- **Exercise**
If a line in the records below contains the word "none", return that line.

[Change detection outputs]
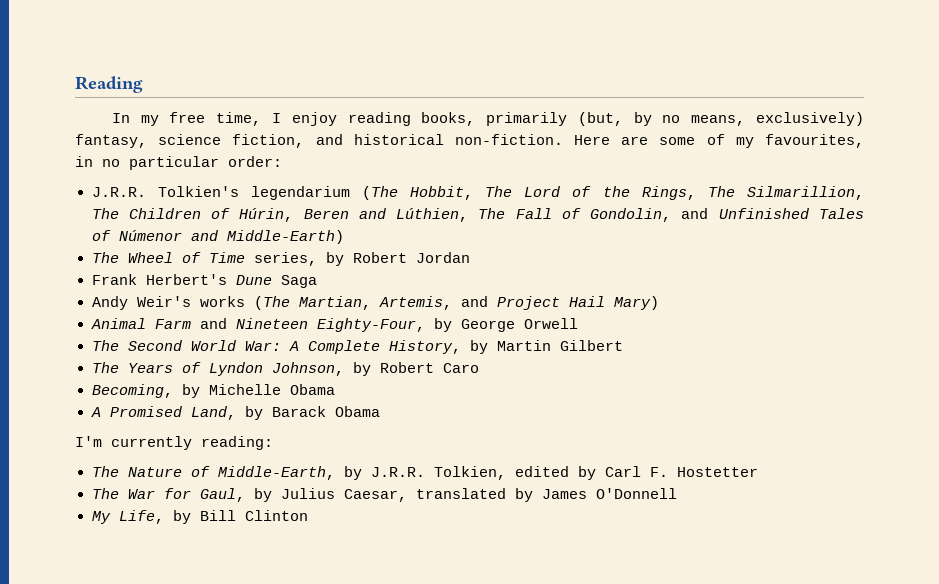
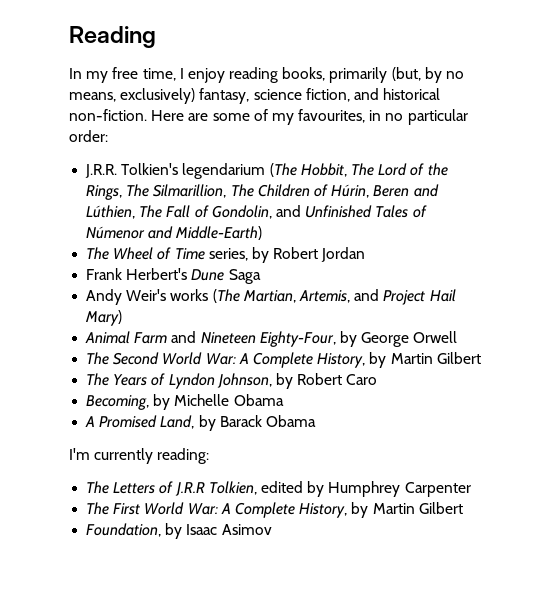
[127,466,758,480] [91,488,677,502] [91,510,308,524] Nature of Middle-Earth, by J.R.R. Tolkien, edited by Carl F. Hostetter // The War for Gaul, by Julius Caesar, translated by James O'Donnell // My Life, by Bill Clinton -> [113,481,471,497] [86,502,463,518] [86,523,272,539] Letters of J.R.R Tolkien, edited by Humphrey Carpenter // The First World War: A Complete History, by Martin Gilbert // Foundation, by Isaac Asimov

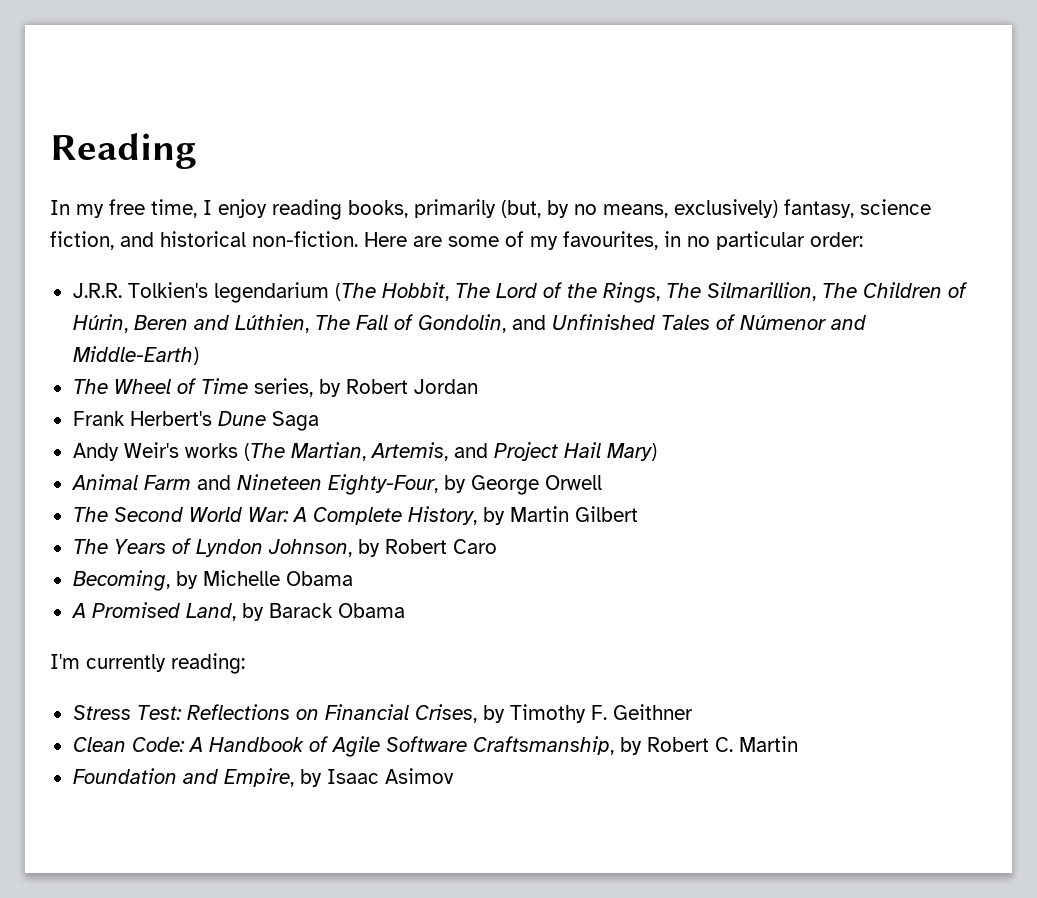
[86,481,471,497] [86,502,463,518] [86,523,162,537] The Letters of J.R.R Tolkien, edited by Humphrey Carpenter // The First World War: A Complete History, by Martin Gilbert // Foundation, -> [72,704,693,723] [72,736,798,757] [72,768,294,787] Stress Test: Reflections on Financial Crises, by Timothy F. Geithner // Clean Code: A Handbook of Agile Software Craftsmanship, by Robert C. Martin // Foundation and Empire,

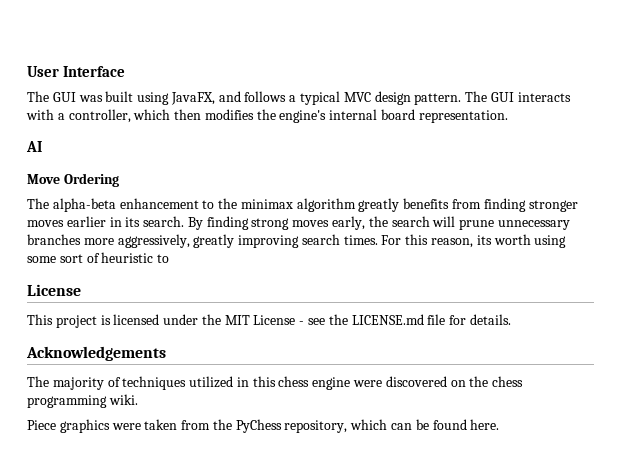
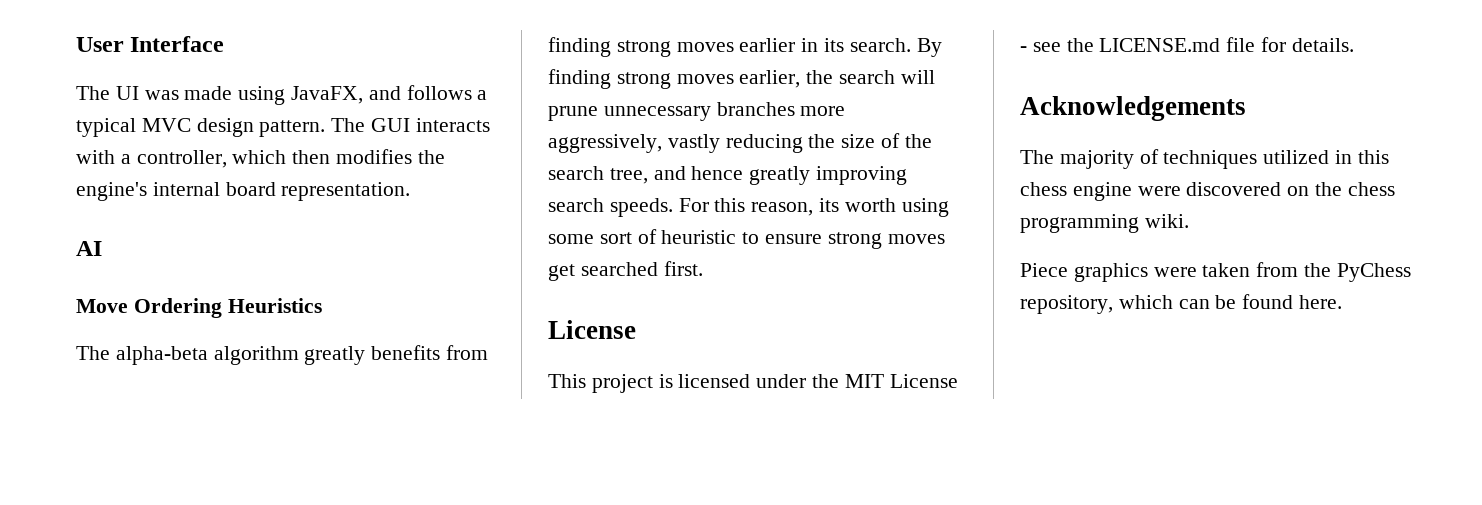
[52,91,134,102] GUI was built -> [115,86,233,100] UI was made
(119, 180) none -> [227,298,322,313] Heuristics
[119,198,293,209] enhancement to the minimax -> (208, 355) none
[528,200,578,212] stronger -> [616,40,671,57] strong
[332,216,366,230] early, -> [739,70,801,88] earlier,
(190, 241) none -> [667,133,932,153] [548,166,744,184] vastly reducing the size of the search tree, and hence
[343,235,378,245] times. -> [609,198,673,217] speeds.
(170, 258) none -> [765,232,945,249] [548,261,703,281] ensure strong moves get searched first.

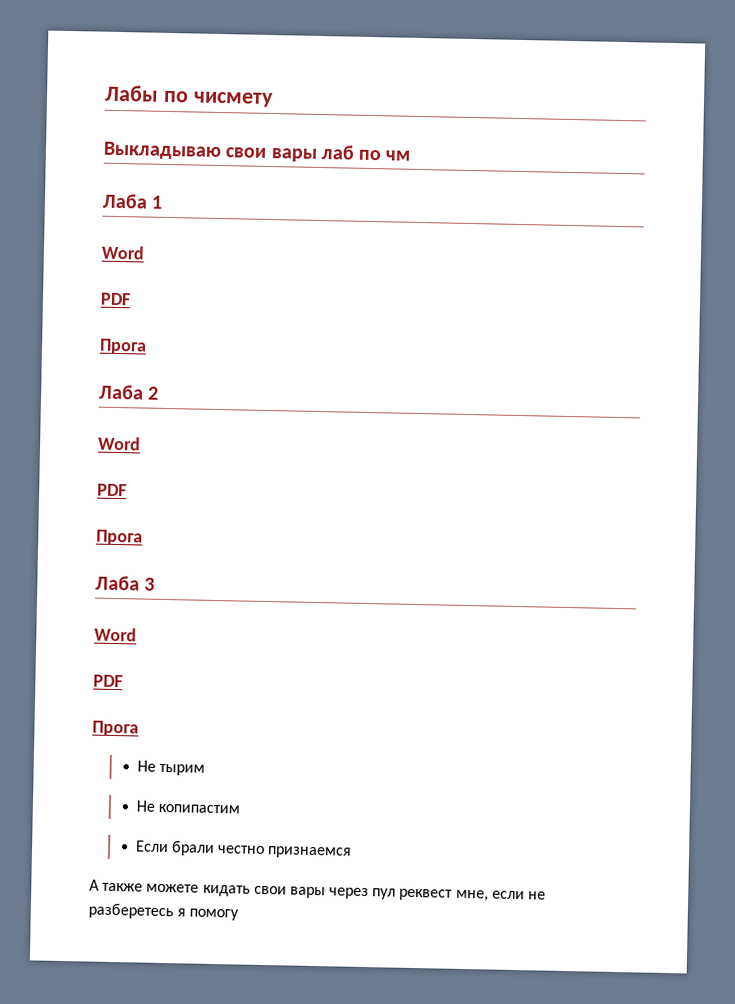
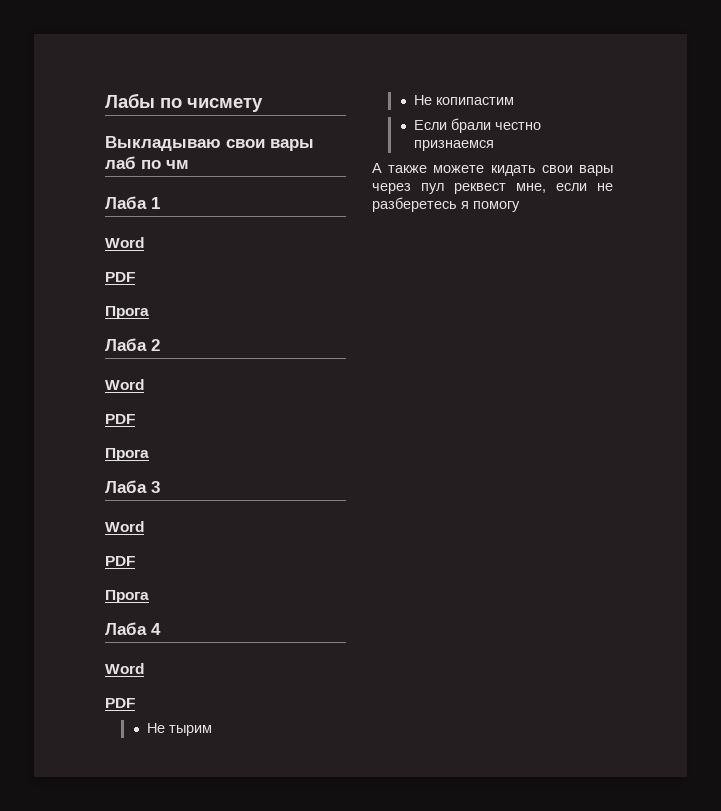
(139, 728) none -> [105,622,161,635] [105,663,144,674] [105,698,135,708] // Лаба 4 // Word // PDF

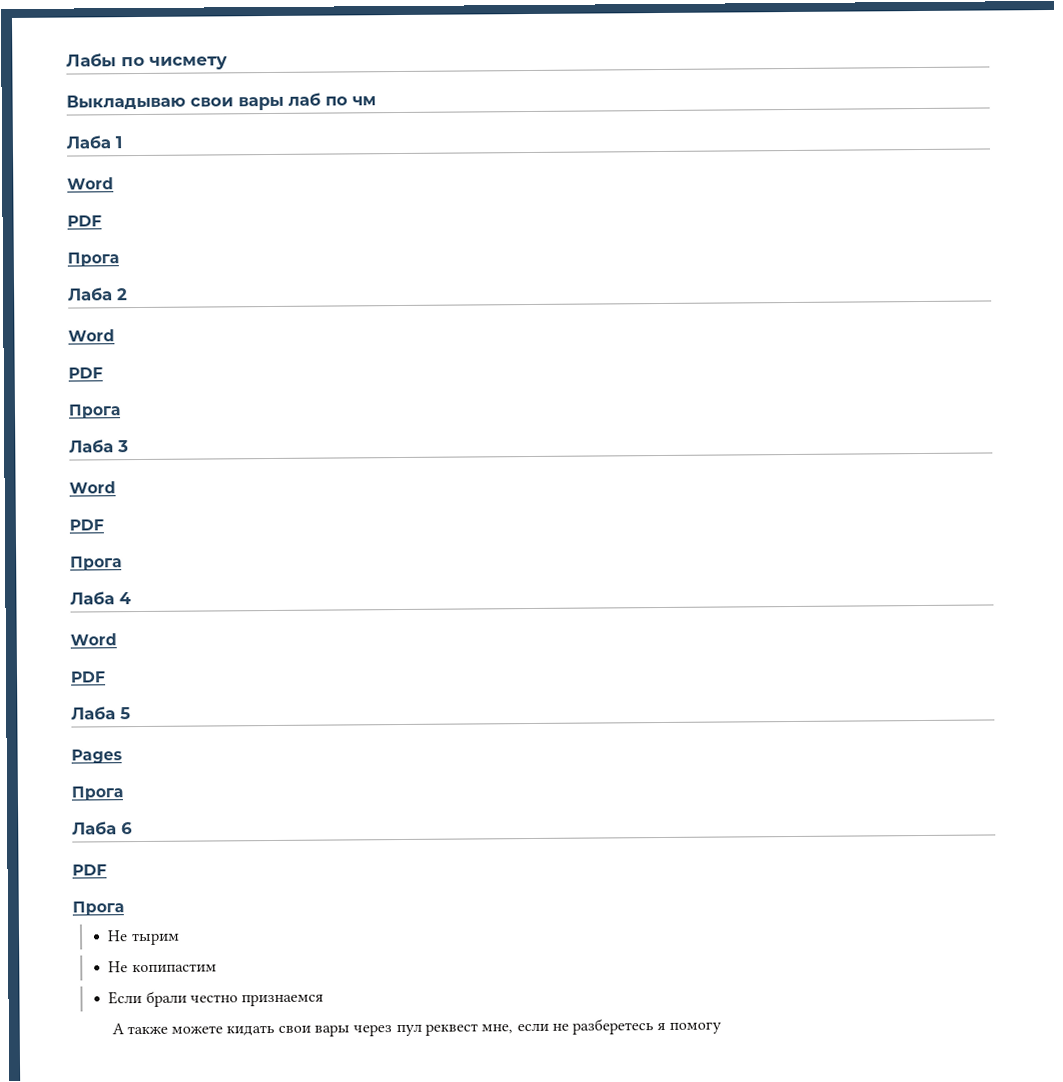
(135, 703) none -> [71,706,131,720] [71,749,122,764] [71,786,123,801] [72,821,133,835] [72,864,107,876] [72,901,124,916] // Лаба 5 // Pages // Прога // Лаба 6 // PDF // Прога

- **Solution to this exercise**
(119, 180) none -> [227,298,322,313] Heuristics
[119,198,293,209] enhancement to the minimax -> (208, 355) none
(190, 241) none -> [667,133,932,153] [548,166,744,184] vastly reducing the size of the search tree, and hence
(170, 258) none -> [765,232,945,249] [548,261,703,281] ensure strong moves get searched first.
(139, 728) none -> [105,622,161,635] [105,663,144,674] [105,698,135,708] // Лаба 4 // Word // PDF
(135, 703) none -> [71,706,131,720] [71,749,122,764] [71,786,123,801] [72,821,133,835] [72,864,107,876] [72,901,124,916] // Лаба 5 // Pages // Прога // Лаба 6 // PDF // Прога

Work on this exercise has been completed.